Work instructions >> Drop the pictures and repeat the remaining data exactly.

Data >>
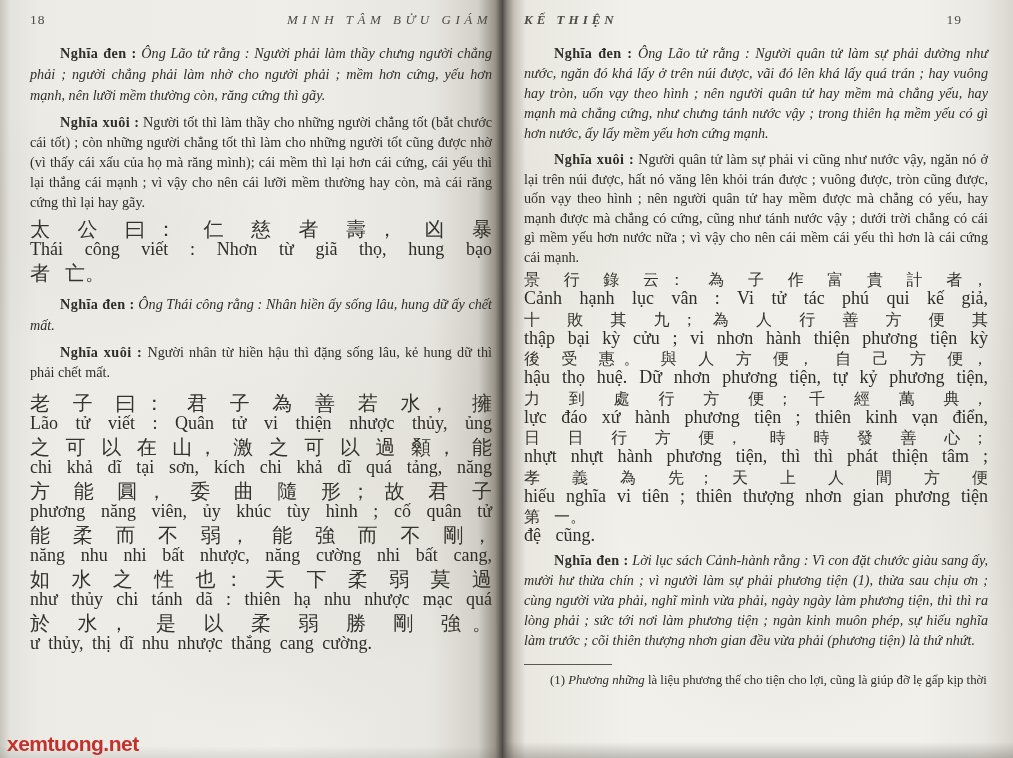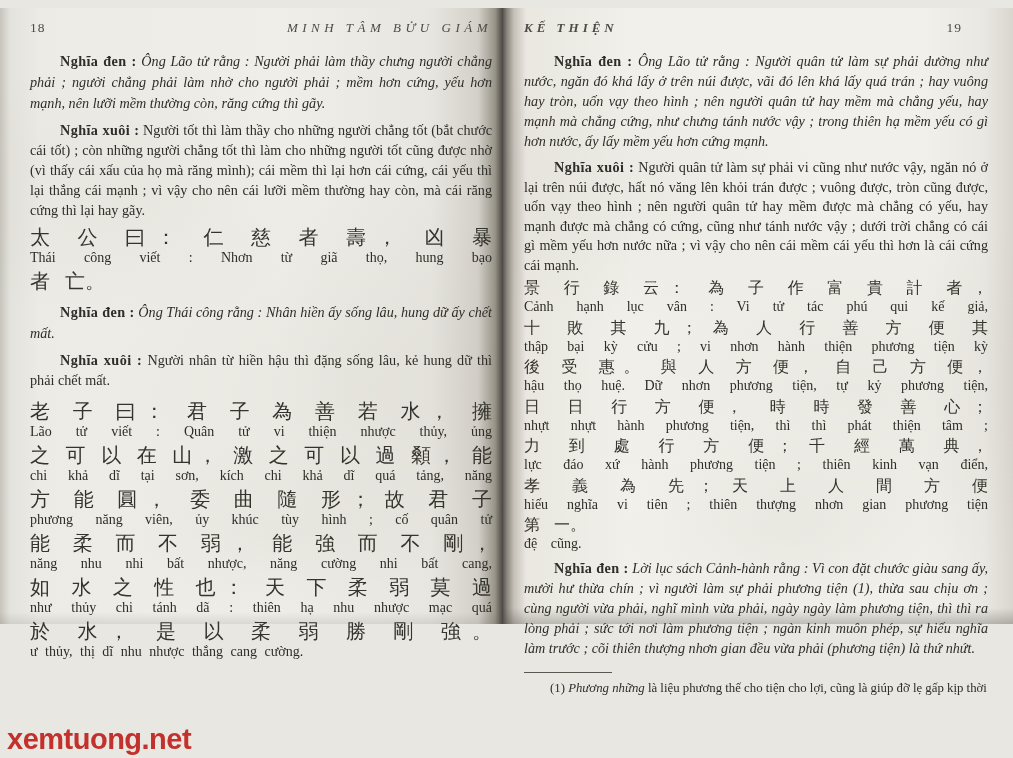--- a/index.html
+++ b/index.html
@@ -4,21 +4,21 @@
 <style>
   html,body { margin:0; padding:0; }
   body { width:1013px; height:758px; background:#d8d5cf; }
 
   .spread {
     position:relative; width:1013px; height:758px; overflow:hidden;
     font-family:"Liberation Serif","DejaVu Serif",serif; color:#2f2d29;
     background:#e9e7e1;
   }
 
-  .page { position:absolute; top:8px; height:616px;font-family:Liberation Serif, serif; }
+  .page { position:absolute; top:0; height:758px;font-family:Liberation Serif, serif; }
   .page-left {
     left:0; width:502px;
     background:linear-gradient(90deg,#c7c4bd 0px,#e4e2dc 10px,#ecebe5 40px,
       #efeee8 280px,#e8e6e0 430px,#d3d0c9 478px,#989489 495px,#524f49 502px);
   }
   .page-right {
     left:502px; width:511px;
     background:linear-gradient(90deg,#4b4843 0px,#8b867f 5px,#c4c0b8 12px,
       #e9e7e0 24px,#f1f0ea 130px,#f1f0ea 420px,#eae8e2 482px,#d9d6cf 511px);
   }
@@ -61,33 +61,33 @@
   p.para.tight { line-height:20px; }
 
   .hanblock { margin:2px 0 8px 0; }
   .page-left .hanblock-1 { margin-bottom:10px; }
   .pair { margin-bottom:3px; }
   .page-right .pair { margin-bottom:2px; }
   .han {
     font-size:20px; line-height:22px; color:#35332d;
     text-align:justify; text-align-last:justify;
   }
-  .viet { font-size:14px; line-height:19px; text-align:justify; text-align-last:justify; }
+  .viet { font-size:18px; line-height:19px; text-align:justify; text-align-last:justify; }
   .page-right .han  { font-size:16px; line-height:20px; }
   .page-right .viet { line-height:17.5px; }
   .short { text-align-last:left; word-spacing:10px; }
 
   hr.fnrule { width:88px; border:0; border-top:1.5px solid #5a574f; margin:14px 0 6px 0; }
   p.footnote { margin:0; font-size:12.8px; line-height:19px; text-align:justify; text-indent:26px; }
   p.footnote .fnterm { font-style:italic; }
 
   .watermark {
     position:absolute; left:7px; bottom:2px;
     font-family:"Liberation Sans","DejaVu Sans",sans-serif;
-    font-weight:bold; font-size:29px; letter-spacing:-0.5px; color:#c2312b;
+    font-weight:bold; font-size:21px; letter-spacing:-0.5px; color:#c2312b;
   }
 </style>
 </head>
 <body>
 
 <div class="spread">
 
   <div class="page page-left">
     <div class="content">
 
@@ -163,28 +163,28 @@
         </div>
         <div class="pair">
           <div class="han">十 敗 其 九； 為 人 行 善 方 便 其</div>
           <div class="viet">thập bại kỳ cửu ; vi nhơn hành thiện phương tiện kỳ</div>
         </div>
         <div class="pair">
           <div class="han">後 受 惠。 與 人 方 便， 自 己 方 便，</div>
           <div class="viet">hậu thọ huệ. Dữ nhơn phương tiện, tự kỷ phương tiện,</div>
         </div>
         <div class="pair">
+          <div class="han">力 到 處 行 方 便； 千 經 萬 典，</div>
+          <div class="viet">lực đáo xứ hành phương tiện ; thiên kinh vạn điển,</div>
+        </div>
+        <div class="pair">
           <div class="han">日 日 行 方 便， 時 時 發 善 心；</div>
           <div class="viet">nhựt nhựt hành phương tiện, thì thì phát thiện tâm ;</div>
         </div>
         <div class="pair">
-          <div class="han">力 到 處 行 方 便； 千 經 萬 典，</div>
-          <div class="viet">lực đáo xứ hành phương tiện ; thiên kinh vạn điển,</div>
-        </div>
-        <div class="pair">
           <div class="han">孝 義 為 先； 天 上 人 間 方 便</div>
           <div class="viet">hiếu nghĩa vi tiên ; thiên thượng nhơn gian phương tiện</div>
         </div>
         <div class="pair">
           <div class="han short">第 一。</div>
           <div class="viet short">đệ cũng.</div>
         </div>
       </div>
 
       <p class="para it"><span class="plabel">Nghĩa đen :</span> <span class="pbody">Lời lục sách Cảnh-hành rằng : Vì con đặt chước giàu sang ấy, mười hư thừa chín ; vì người làm sự phải phương tiện (1), thừa sau chịu ơn ; cùng người vừa phải, nghĩ mình vừa phải, ngày ngày làm phương tiện, thì thì ra lòng phải ; sức tới nơi làm phương tiện ; ngàn kinh muôn phép, sự hiếu nghĩa làm trước ; cõi thiên thượng nhơn gian đều vừa phải (phương tiện) là thứ nhứt.</span></p>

Your response >>
--- a/index.html
+++ b/index.html
@@ -4,21 +4,21 @@
 <style>
   html,body { margin:0; padding:0; }
   body { width:1013px; height:758px; background:#d8d5cf; }
 
   .spread {
     position:relative; width:1013px; height:758px; overflow:hidden;
     font-family:"Liberation Serif","DejaVu Serif",serif; color:#2f2d29;
     background:#e9e7e1;
   }
 
-  .page { position:absolute; top:8px; height:616px;font-family:Liberation Serif, serif; }
+  .page { position:absolute; top:0; height:758px;font-family:Liberation Serif, serif; }
   .page-left {
     left:0; width:502px;
     background:linear-gradient(90deg,#c7c4bd 0px,#e4e2dc 10px,#ecebe5 40px,
       #efeee8 280px,#e8e6e0 430px,#d3d0c9 478px,#989489 495px,#524f49 502px);
   }
   .page-right {
     left:502px; width:511px;
     background:linear-gradient(90deg,#4b4843 0px,#8b867f 5px,#c4c0b8 12px,
       #e9e7e0 24px,#f1f0ea 130px,#f1f0ea 420px,#eae8e2 482px,#d9d6cf 511px);
   }
@@ -61,33 +61,33 @@
   p.para.tight { line-height:20px; }
 
   .hanblock { margin:2px 0 8px 0; }
   .page-left .hanblock-1 { margin-bottom:10px; }
   .pair { margin-bottom:3px; }
   .page-right .pair { margin-bottom:2px; }
   .han {
     font-size:20px; line-height:22px; color:#35332d;
     text-align:justify; text-align-last:justify;
   }
-  .viet { font-size:14px; line-height:19px; text-align:justify; text-align-last:justify; }
+  .viet { font-size:18px; line-height:19px; text-align:justify; text-align-last:justify; }
   .page-right .han  { font-size:16px; line-height:20px; }
   .page-right .viet { line-height:17.5px; }
   .short { text-align-last:left; word-spacing:10px; }
 
   hr.fnrule { width:88px; border:0; border-top:1.5px solid #5a574f; margin:14px 0 6px 0; }
   p.footnote { margin:0; font-size:12.8px; line-height:19px; text-align:justify; text-indent:26px; }
   p.footnote .fnterm { font-style:italic; }
 
   .watermark {
     position:absolute; left:7px; bottom:2px;
     font-family:"Liberation Sans","DejaVu Sans",sans-serif;
-    font-weight:bold; font-size:29px; letter-spacing:-0.5px; color:#c2312b;
+    font-weight:bold; font-size:21px; letter-spacing:-0.5px; color:#c2312b;
   }
 </style>
 </head>
 <body>
 
 <div class="spread">
 
   <div class="page page-left">
     <div class="content">
 
@@ -163,28 +163,28 @@
         </div>
         <div class="pair">
           <div class="han">十 敗 其 九； 為 人 行 善 方 便 其</div>
           <div class="viet">thập bại kỳ cửu ; vi nhơn hành thiện phương tiện kỳ</div>
         </div>
         <div class="pair">
           <div class="han">後 受 惠。 與 人 方 便， 自 己 方 便，</div>
           <div class="viet">hậu thọ huệ. Dữ nhơn phương tiện, tự kỷ phương tiện,</div>
         </div>
         <div class="pair">
+          <div class="han">力 到 處 行 方 便； 千 經 萬 典，</div>
+          <div class="viet">lực đáo xứ hành phương tiện ; thiên kinh vạn điển,</div>
+        </div>
+        <div class="pair">
           <div class="han">日 日 行 方 便， 時 時 發 善 心；</div>
           <div class="viet">nhựt nhựt hành phương tiện, thì thì phát thiện tâm ;</div>
         </div>
         <div class="pair">
-          <div class="han">力 到 處 行 方 便； 千 經 萬 典，</div>
-          <div class="viet">lực đáo xứ hành phương tiện ; thiên kinh vạn điển,</div>
-        </div>
-        <div class="pair">
           <div class="han">孝 義 為 先； 天 上 人 間 方 便</div>
           <div class="viet">hiếu nghĩa vi tiên ; thiên thượng nhơn gian phương tiện</div>
         </div>
         <div class="pair">
           <div class="han short">第 一。</div>
           <div class="viet short">đệ cũng.</div>
         </div>
       </div>
 
       <p class="para it"><span class="plabel">Nghĩa đen :</span> <span class="pbody">Lời lục sách Cảnh-hành rằng : Vì con đặt chước giàu sang ấy, mười hư thừa chín ; vì người làm sự phải phương tiện (1), thừa sau chịu ơn ; cùng người vừa phải, nghĩ mình vừa phải, ngày ngày làm phương tiện, thì thì ra lòng phải ; sức tới nơi làm phương tiện ; ngàn kinh muôn phép, sự hiếu nghĩa làm trước ; cõi thiên thượng nhơn gian đều vừa phải (phương tiện) là thứ nhứt.</span></p>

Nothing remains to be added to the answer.